Boosting vs. Ensemble models

226 Views Asked by At

Can someone compare and contrast these two concepts in layman terms for me? The definitions sound similar but I know there has to be more differences between the two.

I have:

  • Ensemble models: Combines multiple ML models together to get a better model.
  • Boosting: Improving a single weak model by combining it with a number of other weak models in order to generate a collectively strong model.
2

There are 2 best solutions below

3
duffymo On

Ensemble is a weighted combination of several models that returns a single result. The weights can be thought of as a measure of your confidence in each model relative to the others.

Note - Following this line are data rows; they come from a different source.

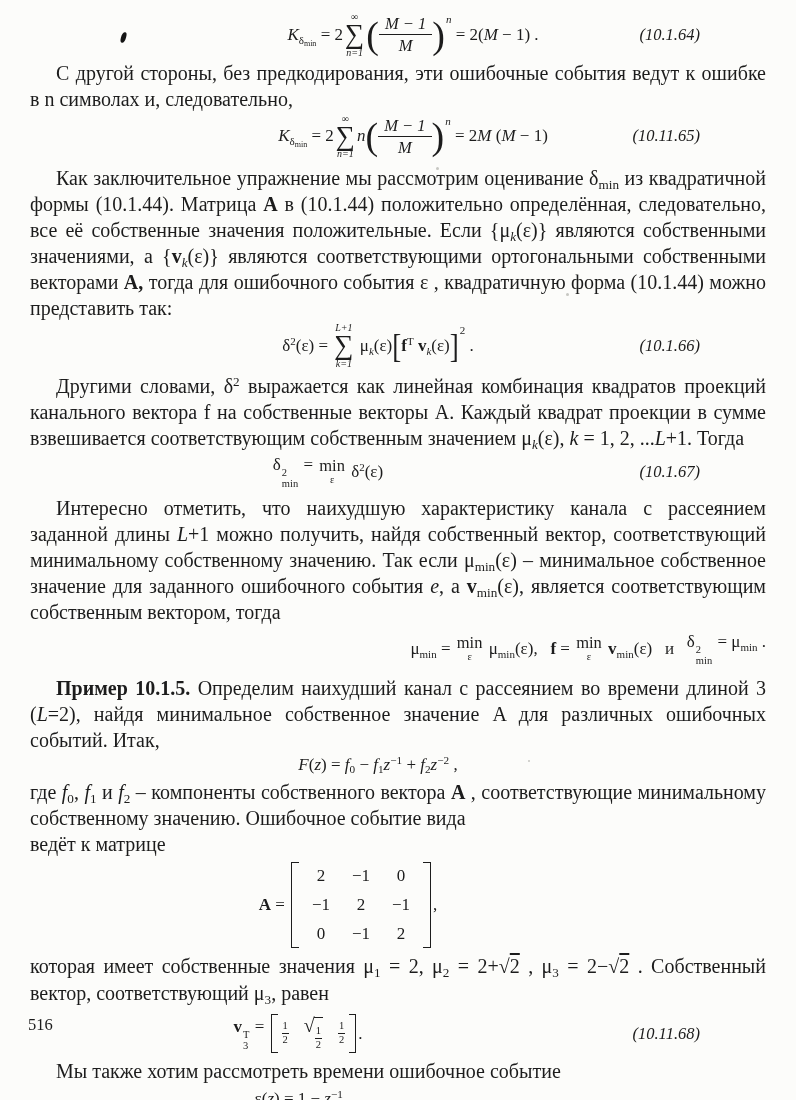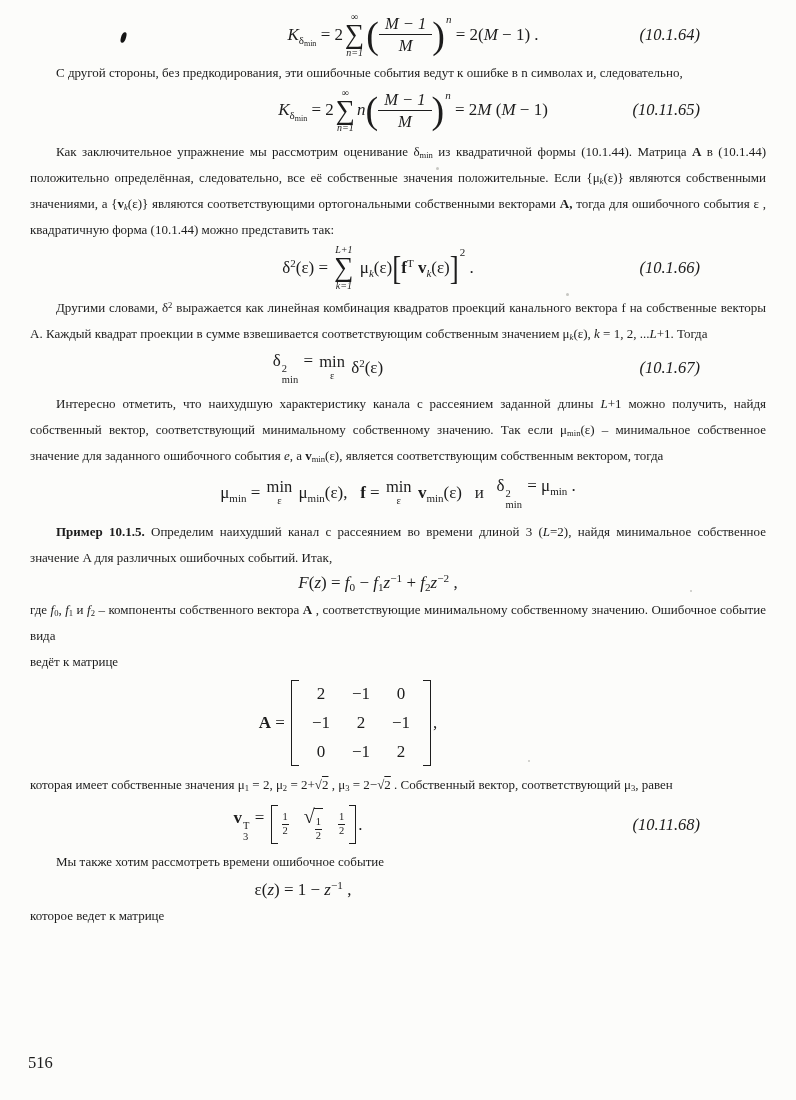"С другой стороны, без предкодирования," .para { font-size: 13px -> 20px }
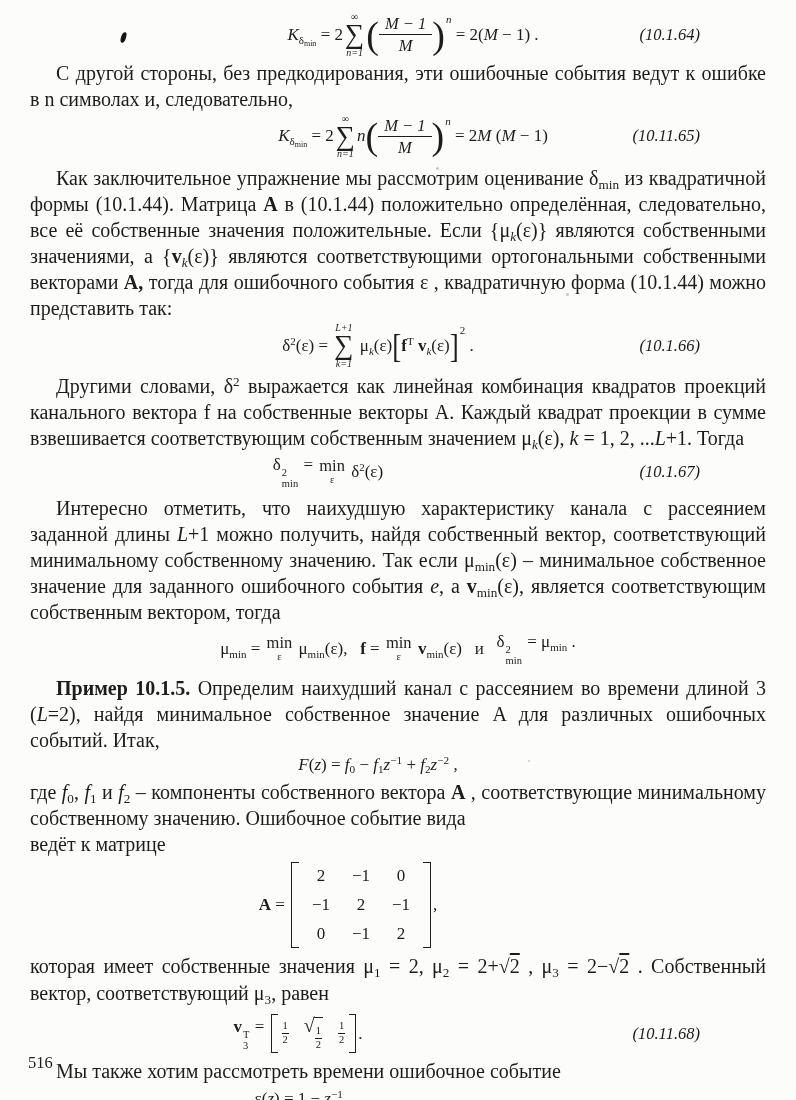"μmin =" .m-eqmu { justify-content: none -> flex-end }
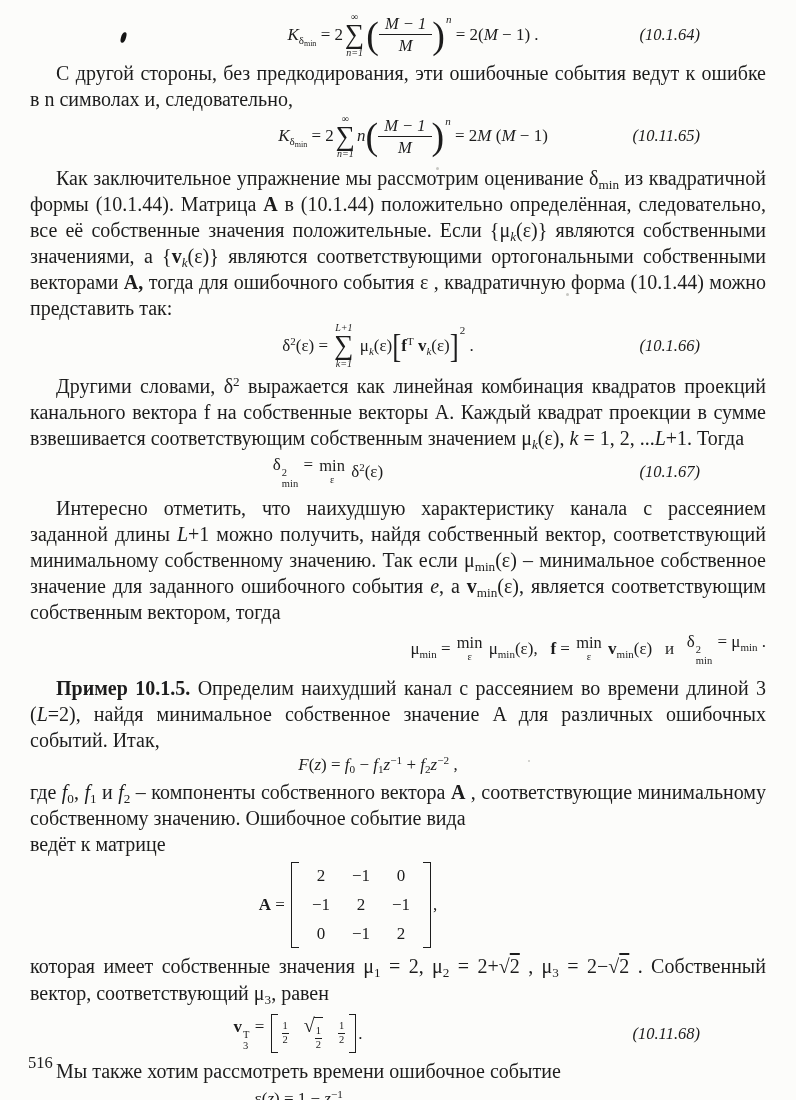"516" .page-number { top: 1053px -> 1015px }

I thought boosting meant an iterative approach: residual errors from prior model were fed into subsequent model to reduce them further. I think of the errors as a new input step to an iterative process that drives the errors closer to zero.

0
CutePoison On

To elaborate on @duffymo;

Ensemble simply means "collection" so it just a collection of different models (or the same) - think of Random Forest. It is a collection of (different) Decision Trees where we then average the outputs from them to create 1 "meta" model.

I would say that boosting is an ensemble, but created in a specific way. Different boosting algorithms do it differently but what they have in common is, that they use the errors from the previous model, to create a better model in the next step. One way of creating a boosting algorithm would be:

  1. Fit some baseline model,m_0 (regression could be the mean of y_train)
  2. Calculate the error/residuals,e, for y_train using the model M = m_0
  3. Fit a model (that could be a Linear Regression) m_1 to predict e
  4. Create a new model as M = m_0+m_1
  5. Repeat (2)-(4) as many times you want, such that your model is M=m_0+m_1+m_2...

Why does this work?

Since the error e is defined as e = y_train-m_0(x) (where m_0(x) is the predictions using m_0) then we can train a model, m_1 to predict e i.e we can approximate e by m_1(x) thus we then get

m_1(x)=y_train-m_0(x) which then implies y_train = m_1(x)+m_0(x) (our model in step (4)). That model is not perfect thus we can iterate over it again and again by adding a new model that fits the residual of the previous M.

Some algorithms, like XGBoost would add a "learning rate",alpha to each of the models, such that M = m_0 + alpha*m_1+alpha*m_2...

but that's another story